The community reaction has been overwhelmingly positive, though some skepticism lingers. Forum posts on Windows Insider hubs note that while the toggles work now, Microsoft could “forget” to add them to the public release or change their behavior later. Others point out that the search home page still displays a Bing search box by design, meaning the visual real estate for web search remains even if results are local-only. A separate “cloud content search” setting controls things like Outlook and OneDrive results, but that remains unchanged in this build. There’s also the question of whether disabling Bing results impacts Cortana or voice searches that route through the cloud—early testing suggests not, but the interaction isn’t fully documented.

Performance-wise, early testers report faster search indexing and a snappier UI when web results are turned off, because the system no longer pings Microsoft’s servers with every keystroke. On low-end hardware, this can noticeably reduce CPU spikes that occur when the SearchUI.exe process tries to fetch remote results over a slow connection. That alone makes the feature a potential battery saver for laptop users. However, it’s important to note that telemetry for search interactions is likely unaffected by these toggles; Microsoft still collects anonymized data about what you search for and click on, though the company insists it doesn’t connect that data to your identity.

What comes next?
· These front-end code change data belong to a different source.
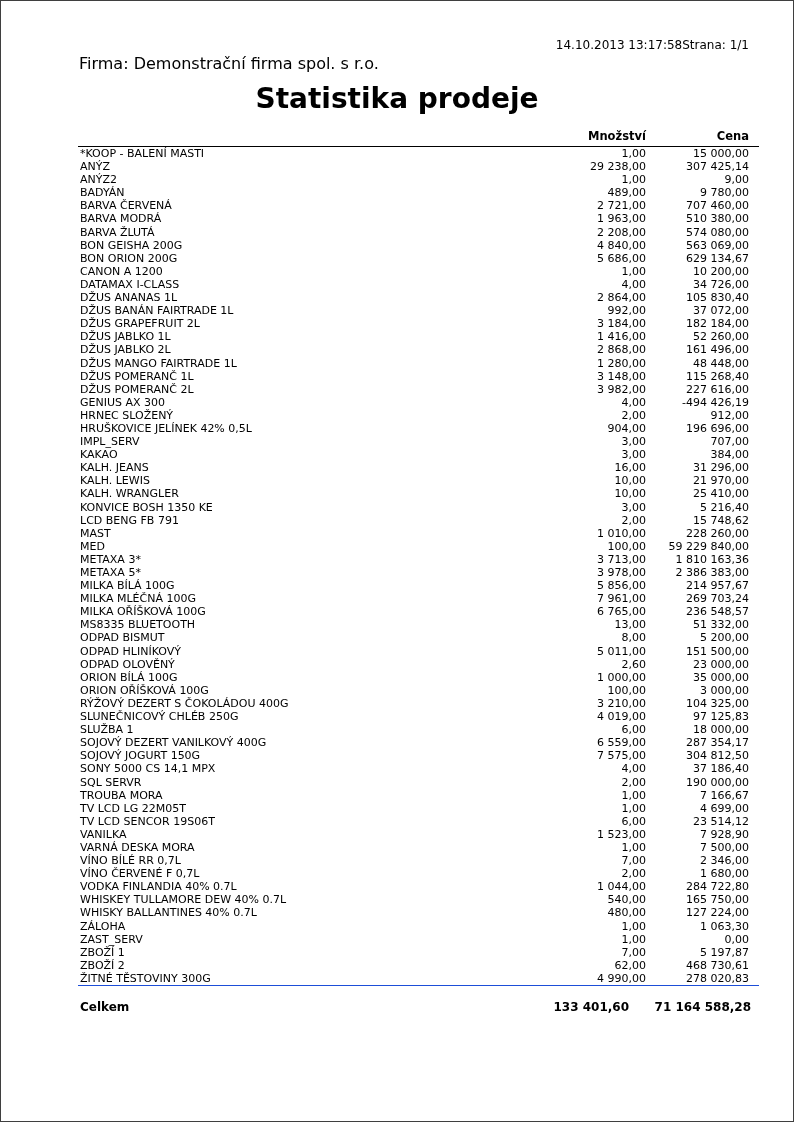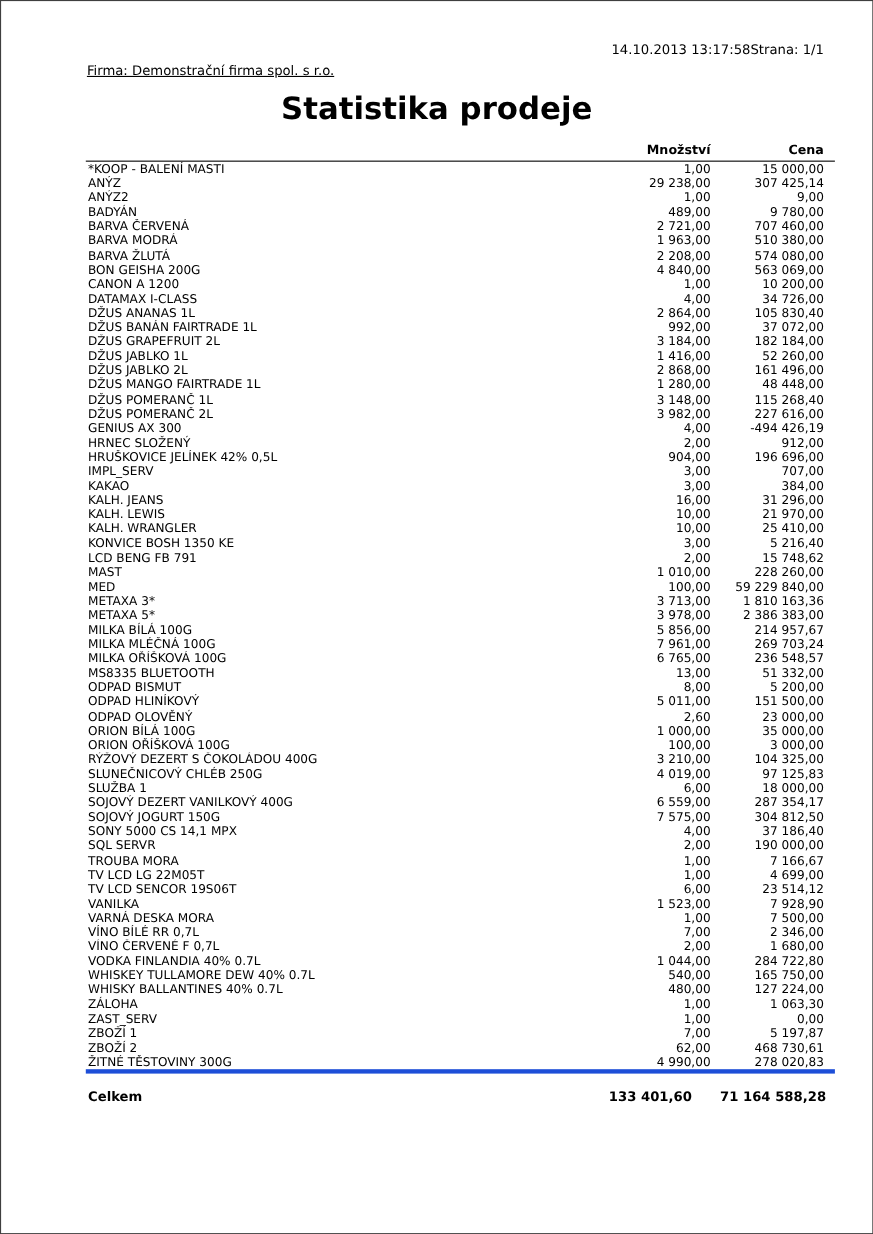--- a/index.html
+++ b/index.html
@@ -29,10 +29,9 @@
     position: absolute;
     top: 56px;
     left: 78px;
-    font-size: 12px;
+    font-size: 16px;
     line-height: 14px;
     white-space: nowrap;
-    text-decoration: underline;
   }
   .title {
     position: absolute;

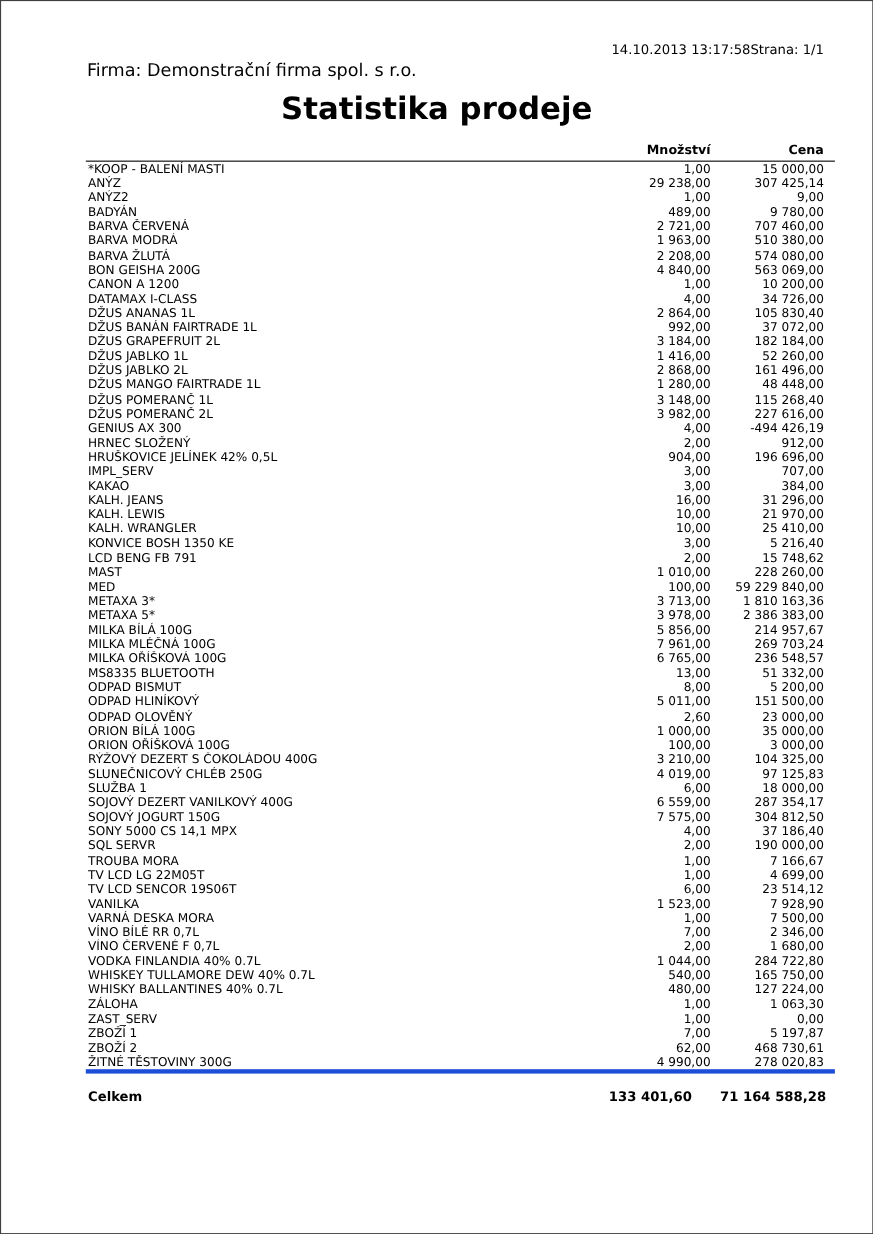--- a/index.html
+++ b/index.html
@@ -59,7 +59,7 @@
     border-bottom: 1px solid #000000;
   }
   .tbody {
-    border-bottom: 4px solid #1d4ed8;
+    border-bottom: 1px solid #1d4ed8;
   }
   .row {
     display: flex;

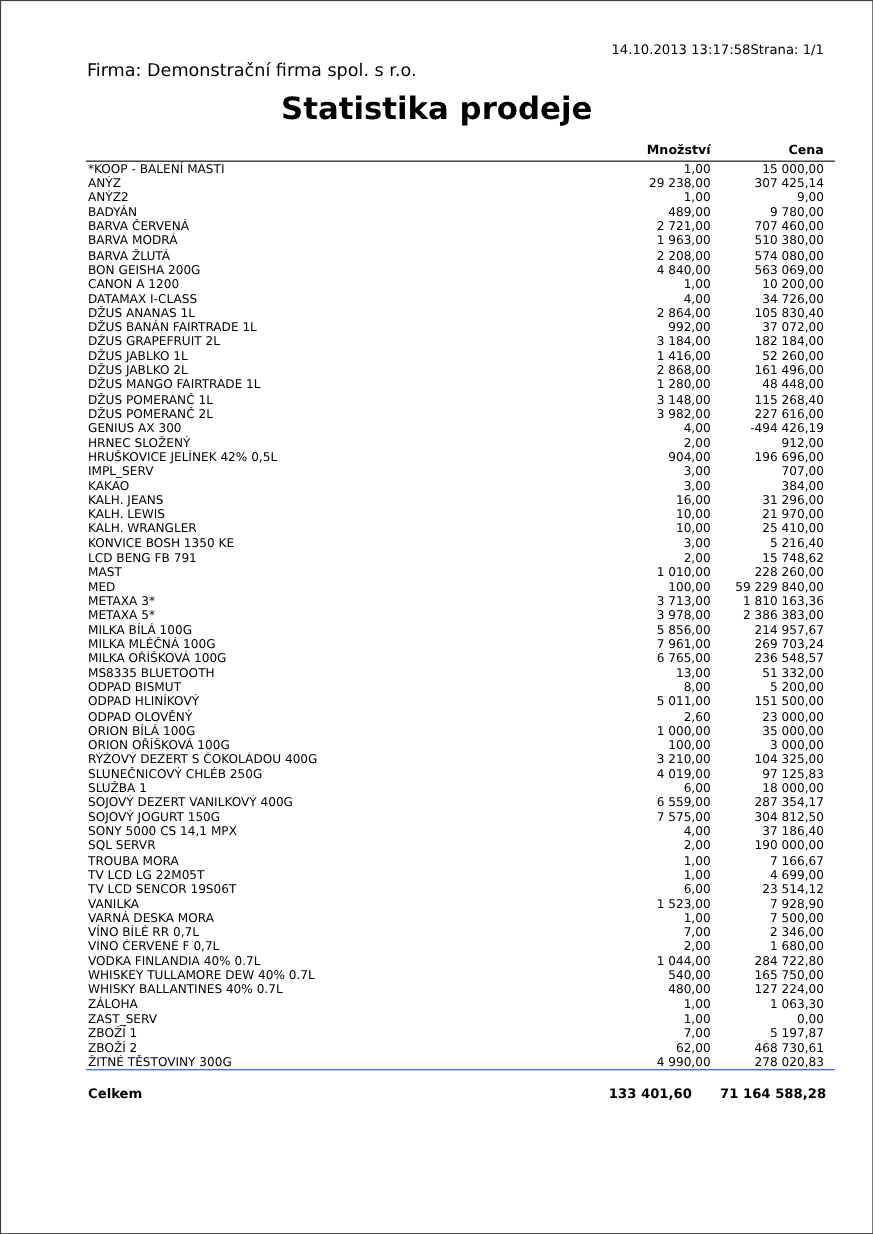--- a/index.html
+++ b/index.html
@@ -146,6 +146,11 @@
           <span class="col-price">563 069,00</span>
         </div>
         <div class="row">
+          <span class="col-name">BON ORION 200G</span>
+          <span class="col-qty">5 686,00</span>
+          <span class="col-price">629 134,67</span>
+        </div>
+        <div class="row">
           <span class="col-name">CANON A 1200</span>
           <span class="col-qty">1,00</span>
           <span class="col-price">10 200,00</span>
Microsoft typically uses the Experimental channel to get broad feedback before promoting features to the Dev and Beta channels. If no major bugs surface, the toggles could appear in a Dev Channel build within weeks and eventually land in the 26H2 update slated for the second half of 2026. There’s also the possibility that Microsoft backports the feature to Windows 11 version 24H2 as a cumulative update, given the high demand. The Windows team has done this before with user-facing controls—File Explorer tabs, for instance, were expedited beyond their original timeline.

In the meantime, the discovery of these toggles underscores the value of the Insider Program. Regular testers and community tools like ViVeTool serve as a bridge between Microsoft’s secretive development process and the millions of users who want to shape the operating system. When the company fails to communicate feature changes, the community fills the gap, often sparking public discussions that influence the final design. The new search toggles are a direct result of that feedback loop.

For users who aren’t Insiders, the wait continues. You can achieve similar results today by opening Settings > Privacy & Security > Search Permissions and toggling off the simpler web results option, then using a registry edit to silence Store suggestions: navigate to HKCU\Software\Microsoft\Windows\CurrentVersion\Search and set the DWORD AllowSearchToUseLocation to 0, but this method is unreliable and may break other location-based features. The official toggles, when they ship, will offer a clean, supported path.

Windows 11’s search experience has improved dramatically since 2021, but it still trails competitors like macOS Spotlight in terms of accuracy and speed. Independent toggles for online content won’t single-handedly close that gap, but they remove a major annoyance that pushed power users toward third-party tools. Combined with the revamped search indexer introduced in build 25905 and the semantic search capabilities previewed for Copilot+, Windows Search is slowly transforming from a liability into an asset. Giving users fine-grained control over the content sources is the kind of respect-the-user move that wins back trust.

Looking ahead, it’s fair to wonder whether Microsoft will extend this philosophy to other areas. Could we see independent toggles for the Widgets feed’s news and weather sources? Or for the Start menu’s “Recommended” section? The company’s track record suggests that change comes incrementally, often in response to loud public demands. The search toggles prove that Microsoft is listening, even if it takes a few Insider cycles to act. For now, Insiders can enjoy a quieter, more personal Windows Search—and the rest of us should keep an eye on future release notes.